*** Opening Task material ***

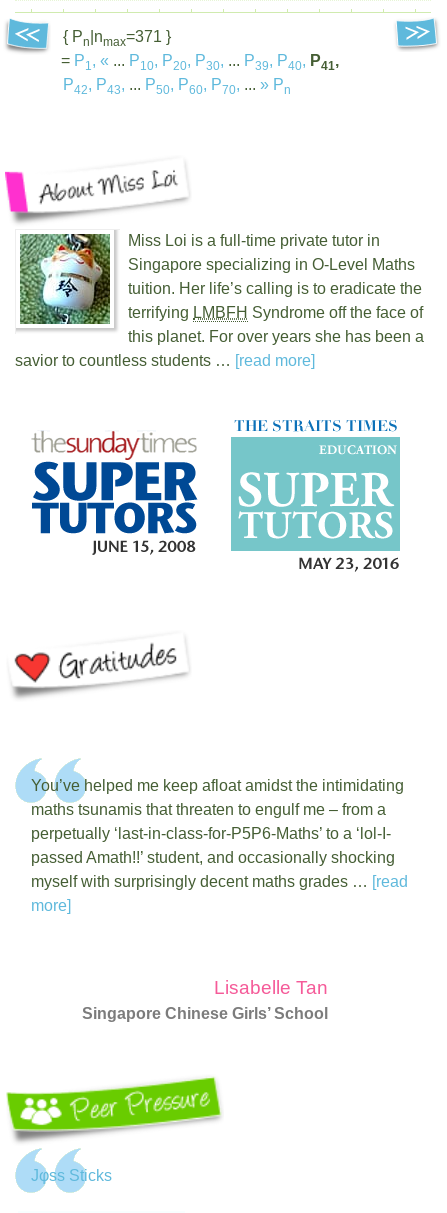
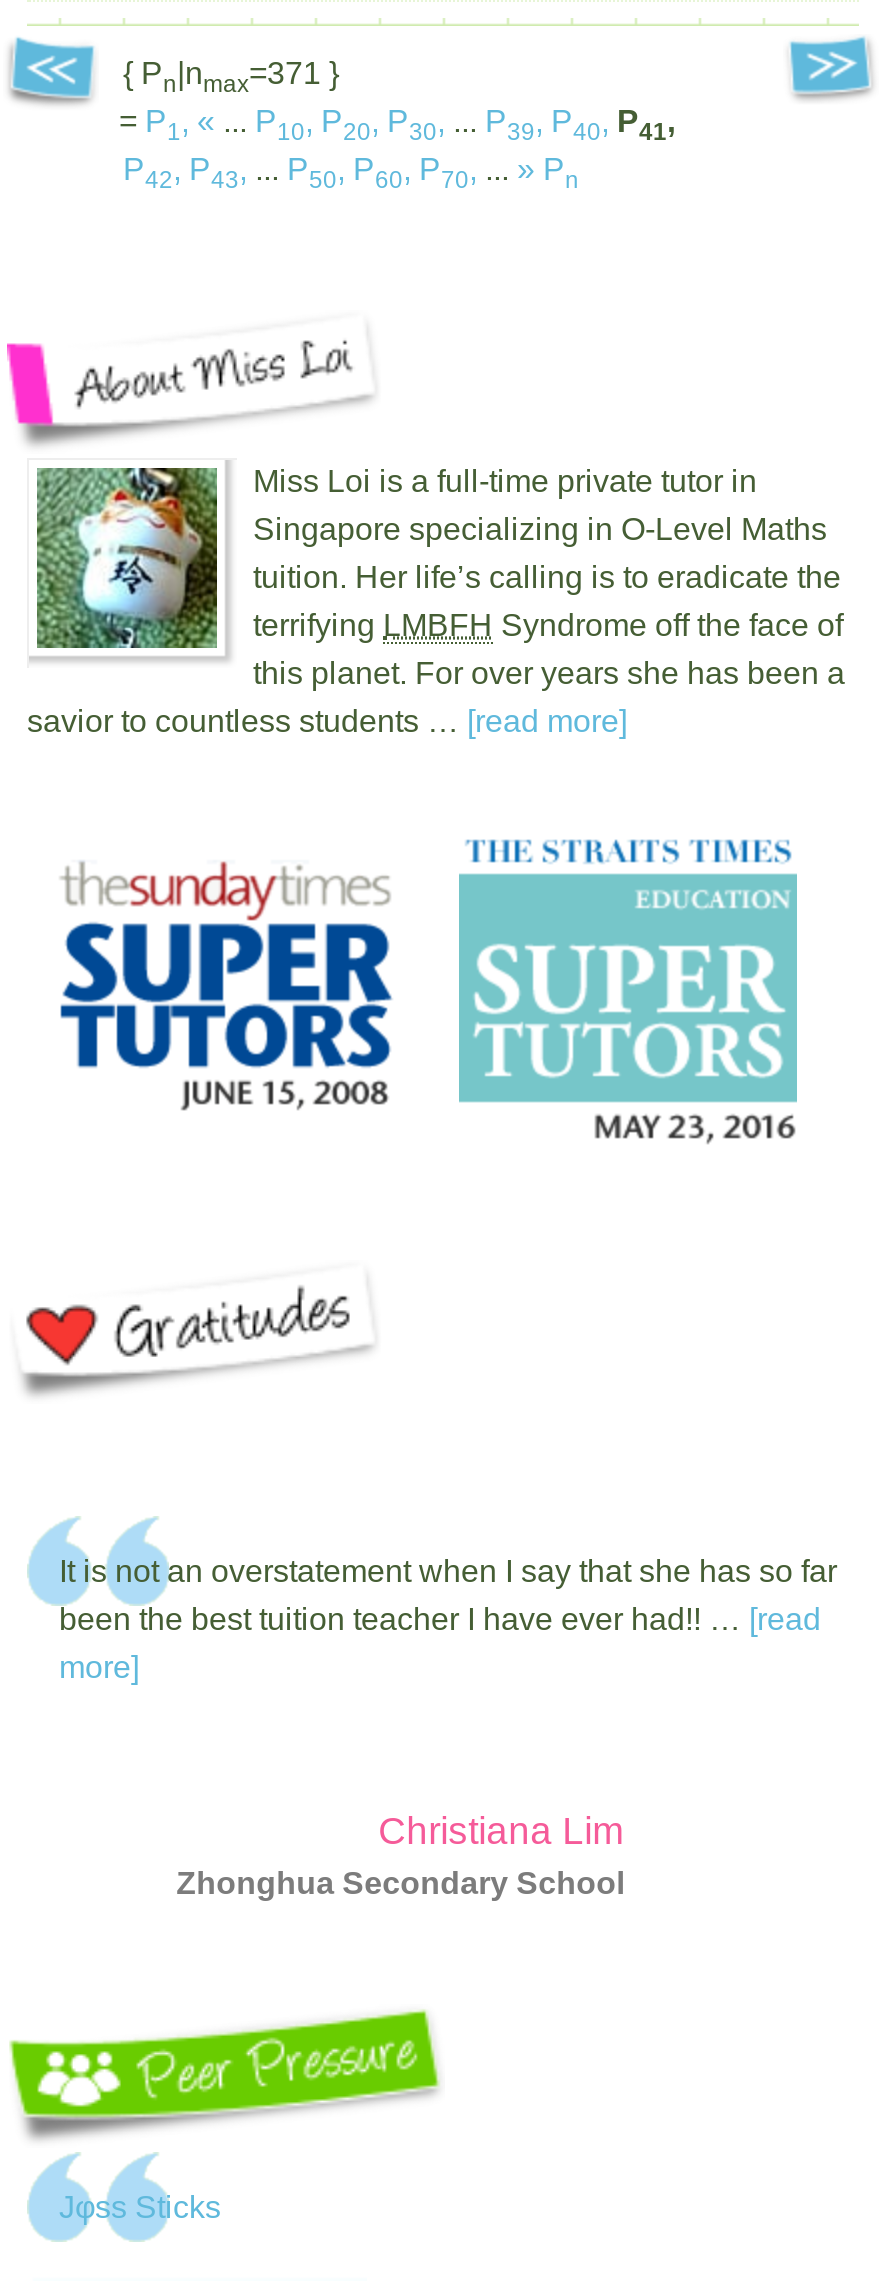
- You’ve helped me keep afloat amidst the intimidating
- maths tsunamis that threaten to engulf me – from a
- perpetually ‘last-in-class-for-P5P6-Maths’ to a ‘lol-I-
- passed Amath!!’ student, and occasionally shocking
- myself with surprisingly decent maths grades … [read
+ It is not an overstatement when I say that she has so far
+ been the best tuition teacher I have ever had!! … [read

- Lisabelle Tan
- Singapore Chinese Girls’ School
+ Christiana Lim
+ Zhonghua Secondary School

*** Closing Task material ***

### About this task
Restate the preceding entries in full, word for word, with the pictures removed.

### Solution to the problem
- You’ve helped me keep afloat amidst the intimidating
- maths tsunamis that threaten to engulf me – from a
- perpetually ‘last-in-class-for-P5P6-Maths’ to a ‘lol-I-
- passed Amath!!’ student, and occasionally shocking
- myself with surprisingly decent maths grades … [read
+ It is not an overstatement when I say that she has so far
+ been the best tuition teacher I have ever had!! … [read

- Lisabelle Tan
- Singapore Chinese Girls’ School
+ Christiana Lim
+ Zhonghua Secondary School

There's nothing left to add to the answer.